Sur le chemin de l’épanouissement et de la liberté

« Homo fit, non nascitur. C’est Érasme qui le dit ! On ne naît pas achevé, complet, on le devient… à coups d’expériences, d’exercices, de rencontres, d’imprévus, d’errances, de faux pas. J’ai plutôt l’impression que je dois me défaire, déposer, quitter, abandonner. » (p. 11)

Après avoir rédigé plusieurs livres philosophiques et récemment tourné, avec son ami Bernard Campan, un film intitulé Presque (2021), Alexandre Jollien nous offre aujourd’hui un nouvel ouvrage, dans la continuité de ce parcours : Cahiers d’insouciance, publié en janvier 2022 aux éditions Gallimard. Le philosophe romand nous emmène sur le sentier de l’ataraxie et nous invite à le suivre dans sa quête d’émancipation. Disciple de Nietzche, Jollien s’efforce de guider tout·e lecteur·rice potentiel·le qui, comme lui, voudrait mener une vie plus légère, dénuée des doutes et des tracas qui peuvent peser quotidiennement sur l’existence.

L’objectif lui tient à cœur, car c’est en effet dès sa venue au monde, qu’Alexandre Jollien a été confronté aux difficultés de l’existence. Étranglé par le cordon ombilical au moment de naître, il souffre aujourd’hui d’une infirmité motrice cérébrale qui lui a par le passé valu des moments sombres, des années passées en rééducation et en institut. Cependant, ce handicap n’a jamais détourné Jollien de son aspiration : croquer la vie à pleines dents, la savourer grâce à la sagesse et transmettre cet idéal à son prochain. Dans Cahiers d’insouciance, il nous prend par la main et nous appelle à cheminer avec lui sur le sentier de l’introspection. À ses côtés, nous errons dans les méandres de sa conscience la plus profonde, avançant au gré de proverbes philosophiques issus de ses lectures personnelles et délivrés en guise de réponse aux interrogations et aux inquiétudes soulevées dans chaque chapitre.

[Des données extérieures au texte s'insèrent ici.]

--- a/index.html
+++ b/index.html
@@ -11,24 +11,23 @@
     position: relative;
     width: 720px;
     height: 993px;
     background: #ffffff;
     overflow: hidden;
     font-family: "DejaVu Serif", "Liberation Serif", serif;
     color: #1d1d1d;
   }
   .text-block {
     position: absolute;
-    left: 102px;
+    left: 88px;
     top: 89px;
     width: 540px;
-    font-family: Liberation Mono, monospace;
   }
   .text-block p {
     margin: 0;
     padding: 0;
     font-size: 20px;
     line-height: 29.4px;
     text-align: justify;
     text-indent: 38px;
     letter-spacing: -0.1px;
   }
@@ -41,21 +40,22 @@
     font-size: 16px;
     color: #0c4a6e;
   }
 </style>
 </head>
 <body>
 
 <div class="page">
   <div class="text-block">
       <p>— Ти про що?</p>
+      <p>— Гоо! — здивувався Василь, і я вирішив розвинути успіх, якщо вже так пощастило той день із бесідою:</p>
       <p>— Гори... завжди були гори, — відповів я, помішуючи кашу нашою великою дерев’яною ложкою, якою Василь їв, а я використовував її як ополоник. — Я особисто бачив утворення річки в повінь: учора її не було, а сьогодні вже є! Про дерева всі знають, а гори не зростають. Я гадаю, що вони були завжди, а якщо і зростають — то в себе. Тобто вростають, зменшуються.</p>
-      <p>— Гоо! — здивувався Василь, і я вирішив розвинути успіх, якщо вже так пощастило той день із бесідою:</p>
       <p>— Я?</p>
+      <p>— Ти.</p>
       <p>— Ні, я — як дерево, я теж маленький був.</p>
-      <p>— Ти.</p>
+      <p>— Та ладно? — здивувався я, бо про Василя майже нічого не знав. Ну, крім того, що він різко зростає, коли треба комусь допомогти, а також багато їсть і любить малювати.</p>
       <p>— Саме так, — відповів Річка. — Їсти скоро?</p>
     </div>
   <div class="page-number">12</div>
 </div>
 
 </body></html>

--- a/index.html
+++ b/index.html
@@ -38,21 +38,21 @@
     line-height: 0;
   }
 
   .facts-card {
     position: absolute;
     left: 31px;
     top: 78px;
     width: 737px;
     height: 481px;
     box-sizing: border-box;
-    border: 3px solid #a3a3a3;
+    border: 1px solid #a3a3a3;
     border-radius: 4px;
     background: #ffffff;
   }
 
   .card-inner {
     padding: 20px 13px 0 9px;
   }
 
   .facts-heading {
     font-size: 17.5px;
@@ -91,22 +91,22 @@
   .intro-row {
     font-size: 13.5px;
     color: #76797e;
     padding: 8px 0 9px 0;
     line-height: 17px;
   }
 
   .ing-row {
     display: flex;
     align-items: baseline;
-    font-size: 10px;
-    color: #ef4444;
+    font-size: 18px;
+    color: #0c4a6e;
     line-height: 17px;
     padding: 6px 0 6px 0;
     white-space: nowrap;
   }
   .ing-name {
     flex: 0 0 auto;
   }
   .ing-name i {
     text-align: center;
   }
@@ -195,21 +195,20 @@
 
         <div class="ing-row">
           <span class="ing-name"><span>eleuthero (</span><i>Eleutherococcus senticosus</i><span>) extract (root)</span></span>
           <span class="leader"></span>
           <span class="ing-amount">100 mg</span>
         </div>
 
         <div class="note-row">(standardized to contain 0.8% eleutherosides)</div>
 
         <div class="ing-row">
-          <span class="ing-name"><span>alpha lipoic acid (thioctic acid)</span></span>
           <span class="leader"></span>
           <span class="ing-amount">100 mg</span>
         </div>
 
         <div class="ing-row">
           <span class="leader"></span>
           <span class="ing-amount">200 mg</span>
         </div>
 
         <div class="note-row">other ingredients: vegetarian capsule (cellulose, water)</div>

« Dix-sept ans coincé à l’institut ! Dans le Crépuscule des idoles, Nietzsche assène son fameux “Ce qui ne me tue pas me rend plus fort”. Je crains que ce qui ne tue pas rende, dans certaines circonstances, plus docile, plus servile, plus torturé. Plus méfiant, plus rusé peut être ? Ce n’est pas la souffrance qui grandit mais ce qu’on en fait, éventuellement, grâce aux autres. » (p. 48)

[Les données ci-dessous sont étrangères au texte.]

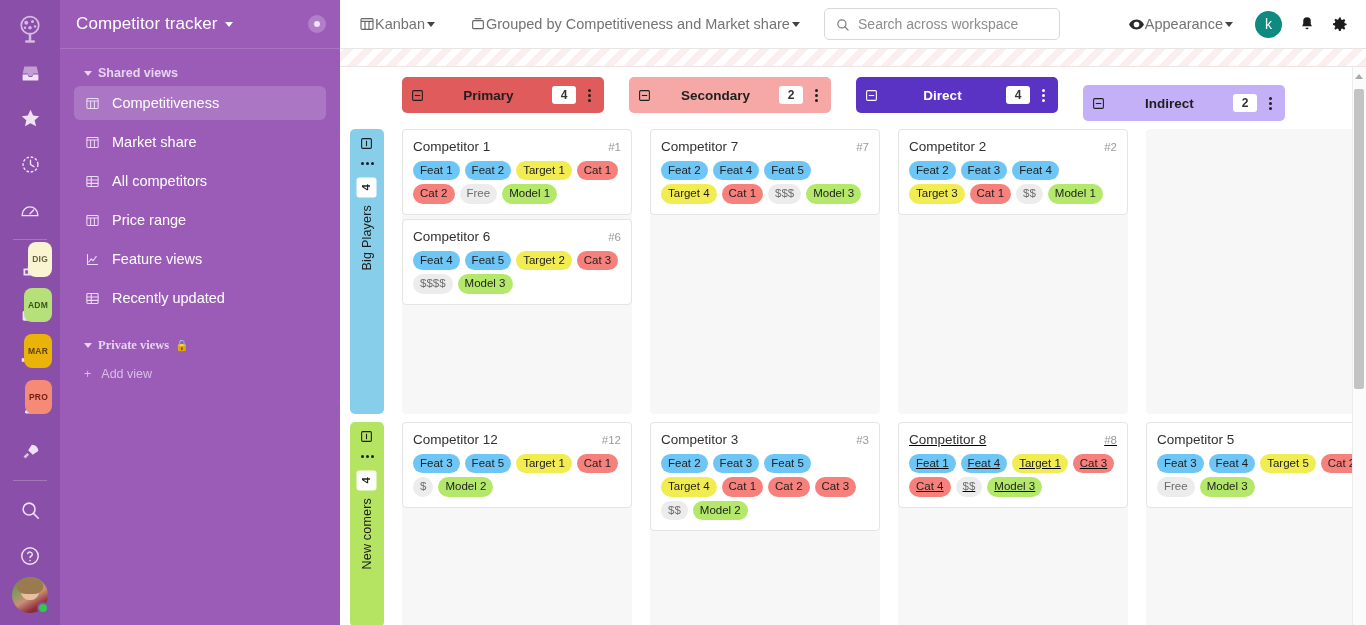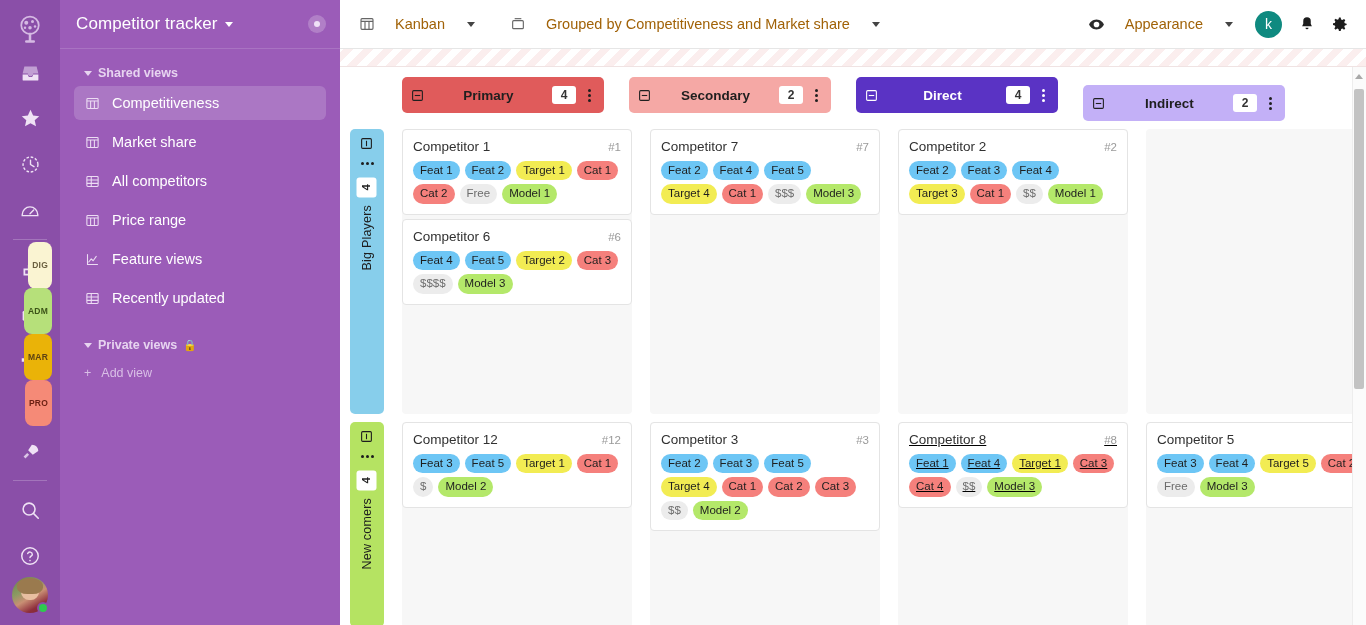--- a/index.html
+++ b/index.html
@@ -21,23 +21,23 @@
     display:flex; align-items:center; justify-content:center; }
   .rail-logo svg { opacity: .85; }
   .rail-ico {
     width: 44px; height: 44px; margin-top: 4px;
     display: flex; align-items: center; justify-content: center;
     color: #efe2f5; position: relative;
   }
   .rail-ico svg { display:block; }
   .rail-sep { width: 34px; height: 1px; background: rgba(255,255,255,.22); margin: 7px 0 4px; }
   .badge {
-    position: absolute; bottom: 1px; right: 0px;
+    position: absolute; bottom: 13px; right: 0px;
     font-size: 8.5px; font-weight: bold; color: #4a3b1c;
-    border-radius: 8px; padding: 19px 4px; line-height: 1;
+    border-radius: 8px; padding: 13px 4px; line-height: 1;
     letter-spacing: .2px;
   }
   .badge.dig { background: #faf4d2; color:#6b6040; }
   .badge.adm { background: #b6e07a; color:#3c5418; }
   .badge.mar { background: #eab308; color:#5e4212; }
   .badge.pro { background: #f58a77; color:#6a1f12; }
   .rail-spacer { flex: 1 1 auto; }
   .avatar-wrap { position: relative; margin-bottom: 12px; width: 36px; height: 36px; }
   .avatar {
     width: 36px; height: 36px; border-radius: 50%;
@@ -95,22 +95,22 @@
     font-size:12.5px;color:#d9bfe6; }
 
   
   .main { flex: 1 1 auto; display: flex; flex-direction: column; background: #fff;
     position: relative; min-width: 0; }
   .topbar {
     height: 49px; flex: 0 0 49px; display: flex; align-items: center;
     padding: 0 14px 0 8px; border-bottom: 1px solid #e6e6e6; gap: 0px; background:#fff;
   }
   .tb-btn {
-    display: flex; align-items: center; gap: 20px; padding: 6px 10px;
-    font-size: 14.5px; color: #a16207; border-radius: 5px; white-space: nowrap;
+    display: flex; align-items: center; gap: 0; padding: 6px 10px;
+    font-size: 14.5px; color: #737373; border-radius: 5px; white-space: nowrap;
   }
   .tb-ico { width:17px;height:17px;display:flex;align-items:center;justify-content:center;color:#555; }
   .search-box {
     margin-left: 14px; width: 236px; height: 32px; border: 1px solid #d8d8d8;
     border-radius: 5px; display: flex; align-items: center; gap: 8px; padding: 0 10px;
   }
   .search-box input {
     border: none; outline: none; font-size: 14px; color: #333; width: 100%;
     font-family: "Liberation Sans", sans-serif; background: transparent;
   }
@@ -368,21 +368,21 @@
       <div class="sb-row">
         <span class="sb-ico">
           <svg width="15" height="15" viewBox="0 0 24 24" fill="none" stroke="#ecdcf3" stroke-width="1.7">
             <rect x="3" y="4" width="18" height="16" rx="1.5"></rect>
               <path d="M3 9.5h18M3 15h18M10 4v16"></path>
           </svg>
         </span>
         <span>Recently updated</span>
       </div>
 
-      <div class="sb-group" style="padding-top:18px;">
+      <div class="sb-group" style="padding-top:18px;font-family:Liberation Serif, serif;">
         <span class="chev-d"></span>
         <span>Private views</span>
         <span class="lock">🔒</span>
       </div>
 
       <div class="sb-add">
         <span>+</span>
         <span>Add view</span>
       </div>
     </div>
@@ -405,20 +405,29 @@
         <span class="tb-ico">
           <svg width="16" height="16" viewBox="0 0 24 24" fill="none" stroke="#666" stroke-width="1.7">
             <rect x="4" y="7" width="16" height="12" rx="1.5"></rect>
               <path d="M7 4h10"></path>
           </svg>
         </span>
         <span>Grouped by Competitiveness and Market share</span>
         <span class="caret" style="color:#444;margin-left:2px;"></span>
       </div>
 
+      <div class="search-box">
+        <span class="tb-ico">
+          <svg width="15" height="15" viewBox="0 0 24 24" fill="none" stroke="#7d7d7d" stroke-width="1.9">
+            <circle cx="11" cy="11" r="6.5"></circle>
+              <path d="M16 16l5 5" stroke-linecap="round"></path>
+          </svg>
+        </span>
+        <input type="text" placeholder="Search across workspace" style="">
+      </div>
 
       <span class="tb-spacer"></span>
 
       <div class="tb-right">
         <div class="tb-btn">
           <span class="tb-ico">
             <svg width="17" height="17" viewBox="0 0 24 24" fill="#2b2b2b">
               <path d="M12 5C6.5 5 2.6 9.2 1.5 12c1.1 2.8 5 7 10.5 7s9.4-4.2 10.5-7C21.4 9.2 17.5 5 12 5zm0 11a4 4 0 110-8 4 4 0 010 8z"></path>
               <circle cx="12" cy="12" r="2" fill="#fff"></circle>
             </svg>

Les chapitres sont ainsi disposés comme des « haltes », sur ce trajet spirituel à destination de la plénitude et du lâcher-prise. En les parcourant, le·a lecteur·rice découvrira s’il partage (ou non) avec l’auteur les mêmes questionnements existentiels que ce dernier aborde et confesse. Jollien évoque en effet des thèmes très personnels et délicats tels que la peur de l’inconnu, la souffrance, l’insécurité, le regard et le jugement d’autrui, mais aussi l’angoisse et ses répercussions sur la vie quotidienne. On est donc témoin d’un Alexandre Jollien qui se met à nu face à nous et face à lui-même, à travers une parole franche mais non dénuée d’humour. Un discours qui saura toucher le cœur de toute personne ouverte au voyage qu’il propose.

Beatrice Laini

Références : Alexandre Jollien, Cahiers d’insouciance, Éditions Gallimard, 2022, 218 p.